我心里一紧,想起张倩说的话。“你做梦了?”

“不是梦!”他抓住我的手,手心冰得像块铁,“太真实了!疼得钻心!她还盯着我笑,说‘欺负她的人,都得死’……”

他的话像根针,扎得我心里发慌。“她”?难道是指我?

接下来的日子,我俩只要吵架,周明必做噩梦。有时是被按在水里淹,有时是被剥皮抽筋,每次都疼得惨叫,醒来时浑身冰凉,像从冰窖里捞出来的。

“你那兔子有问题。”有天早上,他指着我枕边的玩偶,眼神里带着怨,“自从跟你结婚,我就没睡过好觉。”

“你胡说什么!”我把兔子抱进怀里,像护着个孩子,“它跟了我二十多年,从来没害过人!”

“没害人?那我做的梦怎么说?”他提高了嗓门,“每次吵完架就做梦,和好就没事,你敢说跟它没关系?”

我被问住了。确实,只要我俩冷战结束,他就一夜无梦。可我没法相信,这只掉毛的兔子,会变成什么“女鬼”。

直到那次,周明骂了脏话。

起因是他忘了我们的纪念日,我翻旧账说了他几句,他急了,吼我“你是不是有病”“跟你那破兔子过去吧”,然后摔门进了书房,关了手机。

我气得浑身发抖,抱着兔子坐了半夜。凌晨时,小姐妹发来消息,说在酒吧喝酒,让我过去。我抓起包就走,把兔子扔在了床上。

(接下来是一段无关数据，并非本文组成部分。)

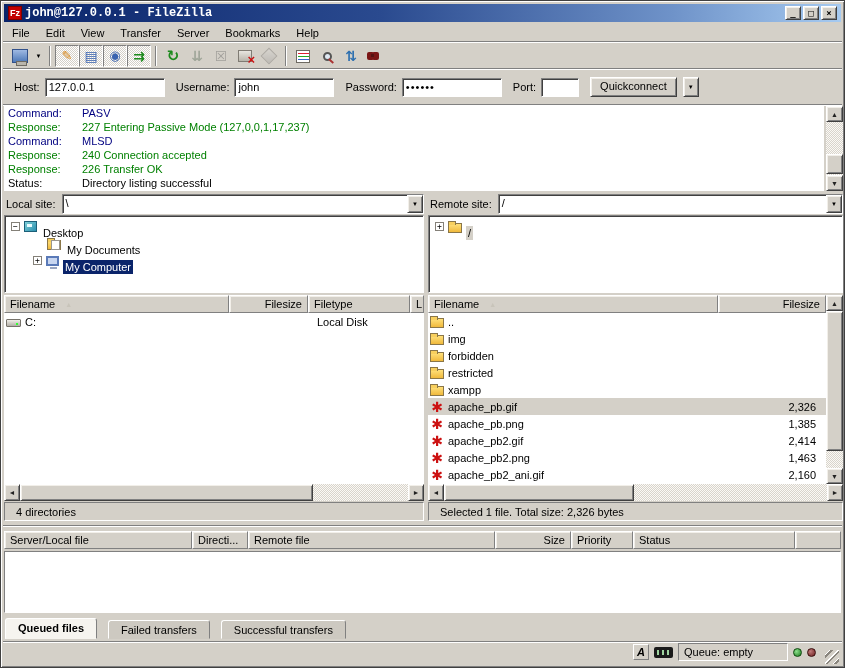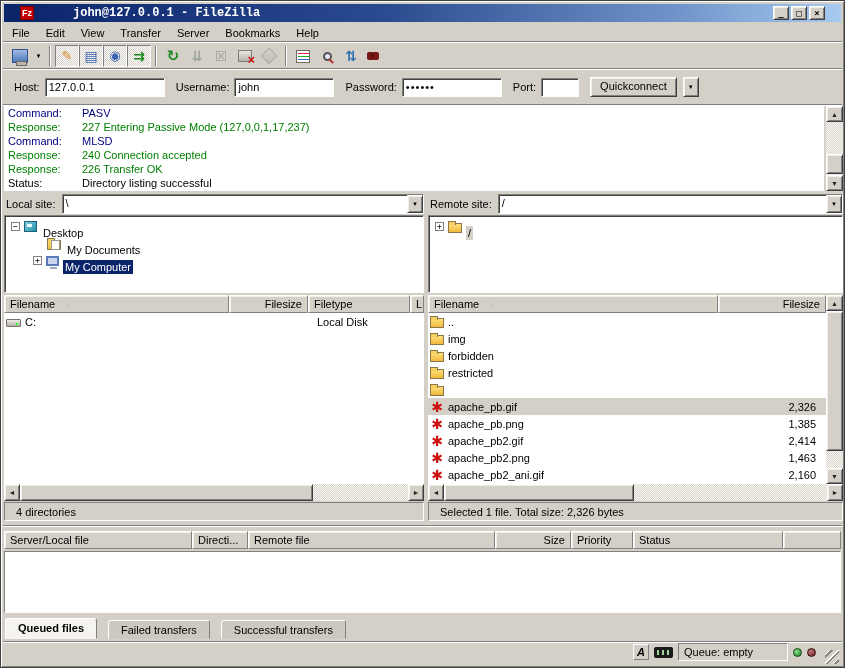--- a/index.html
+++ b/index.html
@@ -15,7 +15,7 @@
   
   .titlebar { position:absolute; left:3px; top:3px; right:3px; height:18px;
               background:linear-gradient(90deg,#0a246a 0%,#2a4a8f 45%,#6f93c9 80%,#a6caf0 100%);
-              display:flex; align-items:center; padding:0 16px;gap:36px; }
+              display:flex; align-items:center; padding:0 4px; }
   .fz-icon { width:14px; height:14px; background:#c40000; border:1px solid #7e0000; color:#fff;
              font-weight:bold; font-size:9px; line-height:12px; text-align:center; margin-right:3px; }
   .title-text { color:#fff; font-weight:bold; font-size:12px; flex:1; white-space:nowrap; overflow:hidden;font-family:Liberation Mono, monospace; }

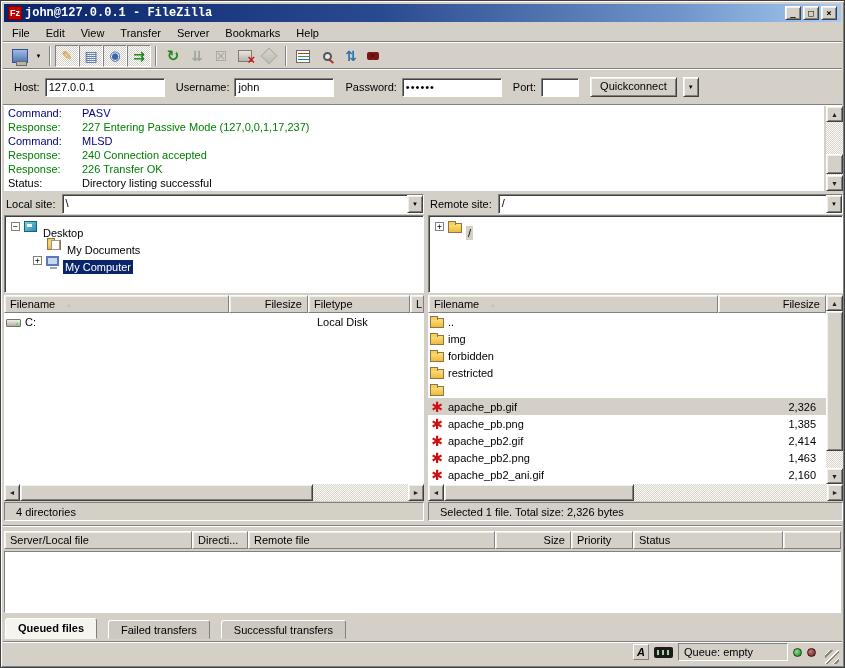--- a/index.html
+++ b/index.html
@@ -379,6 +379,7 @@
         </div>
       <div class="lrow">
           <span class="ic ic-folder"></span>
+          <span class="nm">xampp</span>
           <span class="sz"></span>
         </div>
       <div class="lrow sel-gray">

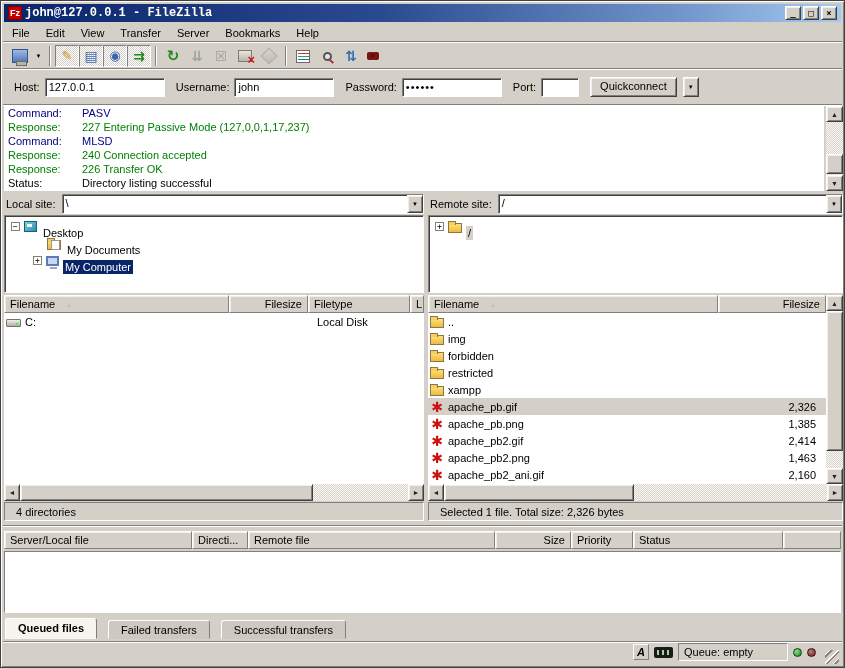--- a/index.html
+++ b/index.html
@@ -439,7 +439,7 @@
     <div class="hcell" style="width:62px">
         <span>Priority</span>
       </div>
-    <div class="hcell" style="width:150px">
+    <div class="hcell" style="width:162px">
         <span>Status</span>
       </div>
     <div class="hcell" style="flex:1"></div>

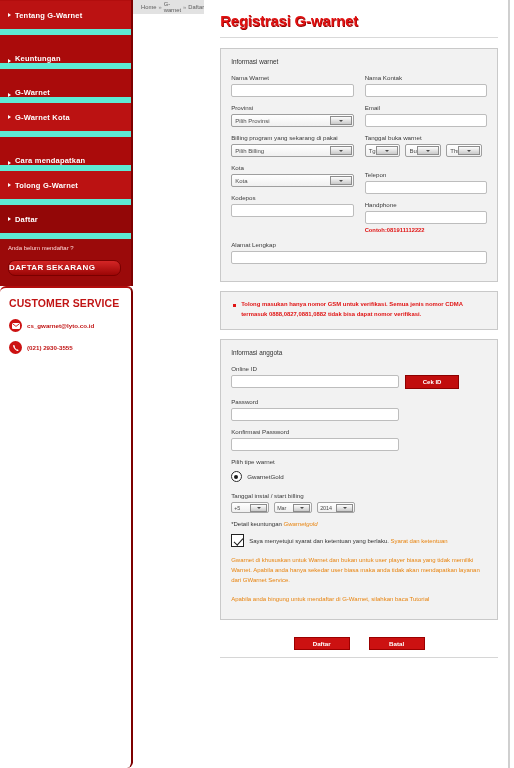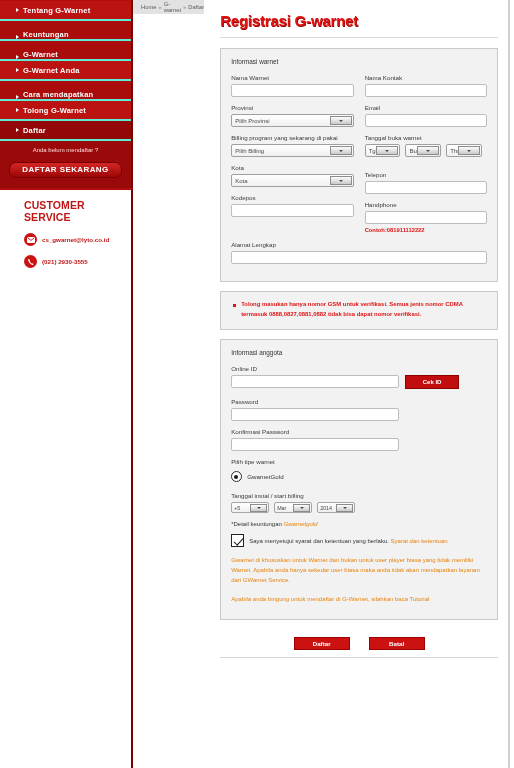--- a/index.html
+++ b/index.html
@@ -30,15 +30,15 @@
     padding-top: 1px;
   }
   .nav-item {
-    height: 20px;
+    height: 34px;
     display: flex;
     align-items: center;
-    padding-left: 16px;
+    padding-left: 8px;
     color: #ffffff;
     font-size: 7.5px;
     font-weight: bold;
     letter-spacing: .2px;
-    border-bottom: 2px solid #5eead4;
+    border-bottom: 6px solid #5eead4;
     background: #bb1212;
     cursor: pointer;
   }

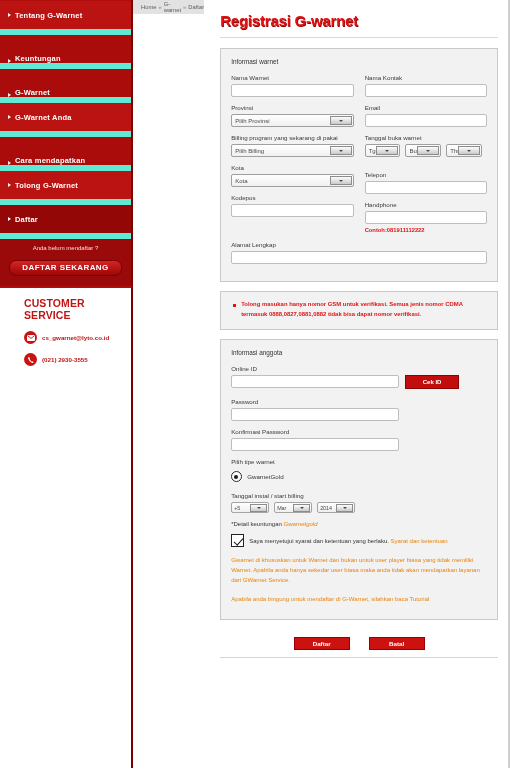--- a/index.html
+++ b/index.html
@@ -457,7 +457,7 @@
       </div>
       <div class="nav-item">
         <span class="nav-bullet"></span>
-        <span>G-Warnet Anda</span>
+        <span>G-Warnet Kota</span>
       </div>
       <div class="nav-item alt">
         <span class="nav-bullet"></span>

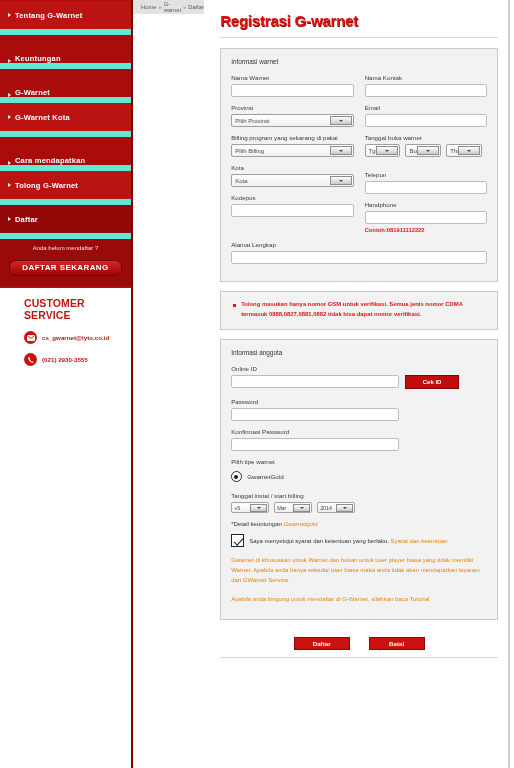--- a/index.html
+++ b/index.html
@@ -99,7 +99,7 @@
     background: #9b0a0a;
     border-right: 2px solid #7d0000;
     padding: 6px 8px 10px 8px;
-    text-align: center;
+    text-align: left;
   }
   .reg-q {
     color: #ffd8d8;

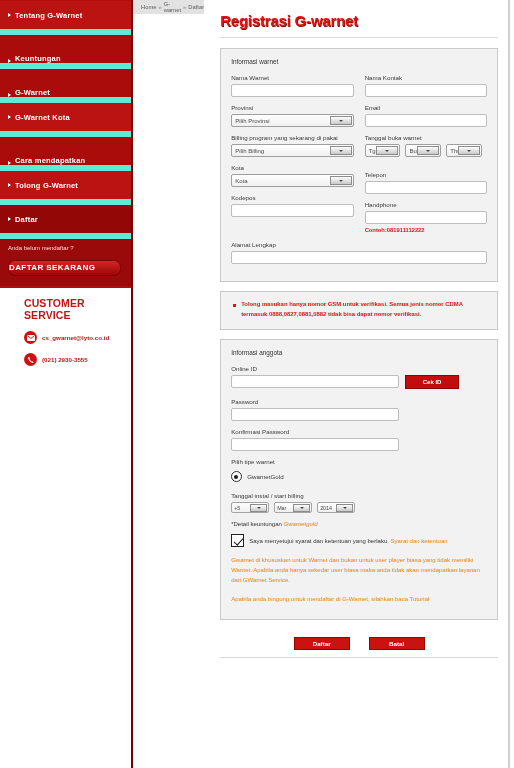--- a/index.html
+++ b/index.html
@@ -124,8 +124,9 @@
     background: #ffffff;
     border-right: 2px solid #7d0000;
     border-top: 2px solid #b20d0d;
-    padding: 9px 9px 8px 24px;
+    padding: 9px 9px 8px 9px;
     flex: 1 1 auto;
+    border-radius: 6px;
   }
   .cs-title {
     color: #c11515;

第二天中午回家,周明躺在床上哼哼,脸肿得像发面馒头。“我出水痘了。”他掀开被子,身上密密麻麻全是红疹子,有的已经破了,结了黄痂。

我吓了一跳。水痘传染得厉害,可我俩天天睡一张床,我一点事没有。

“你昨晚去哪了?”他盯着我,眼神里带着怀疑。

“跟朋友喝酒了。”我没好气地说,“你自己作的,关我什么事。”

他没再说话,只是死死盯着床头的兔子。那只马克笔补的眼睛,在阳光下有点刺眼。

接下来的三天,周明的水痘全面爆发,发烧到四十度,躺在床上像滩烂泥。我给他端水喂药,近距离照顾,愣是没被传染。医生也觉得奇怪,说从没见过免疫力这么强的家属。

周明退烧那天,拉着我的手说:“我错了,以后再也不骂你了。”他的声音还发虚,眼睛瞟着兔子,“也不骂它了。”

我摸着兔子的耳朵,突然觉得它硬邦邦的耳朵好像软了点。

真正让周明怕了的,是那次动手。

那天我们去看电影,散场时因为一点小事吵了起来,越吵越凶。走到小区门口,他拽着我的胳膊往家拖,我急了,推了他一把。他没站稳,踉跄着后退了两步,眼里冒着火,冲上来推了我一下。

我摔在花坛边上,手肘擦破了皮,血珠一下子涌了出来。周明愣了愣,刚想说什么,我已经爬起来,冲进了单元楼。

那晚我抱着兔子睡在客房,听见主卧传来周明的惨叫,一声比一声凄厉,却不像以前那样能惊醒。他的声音越来越弱,像被什么东西捂住了嘴,最后只剩下“呜呜”的呜咽,听得人心里发毛。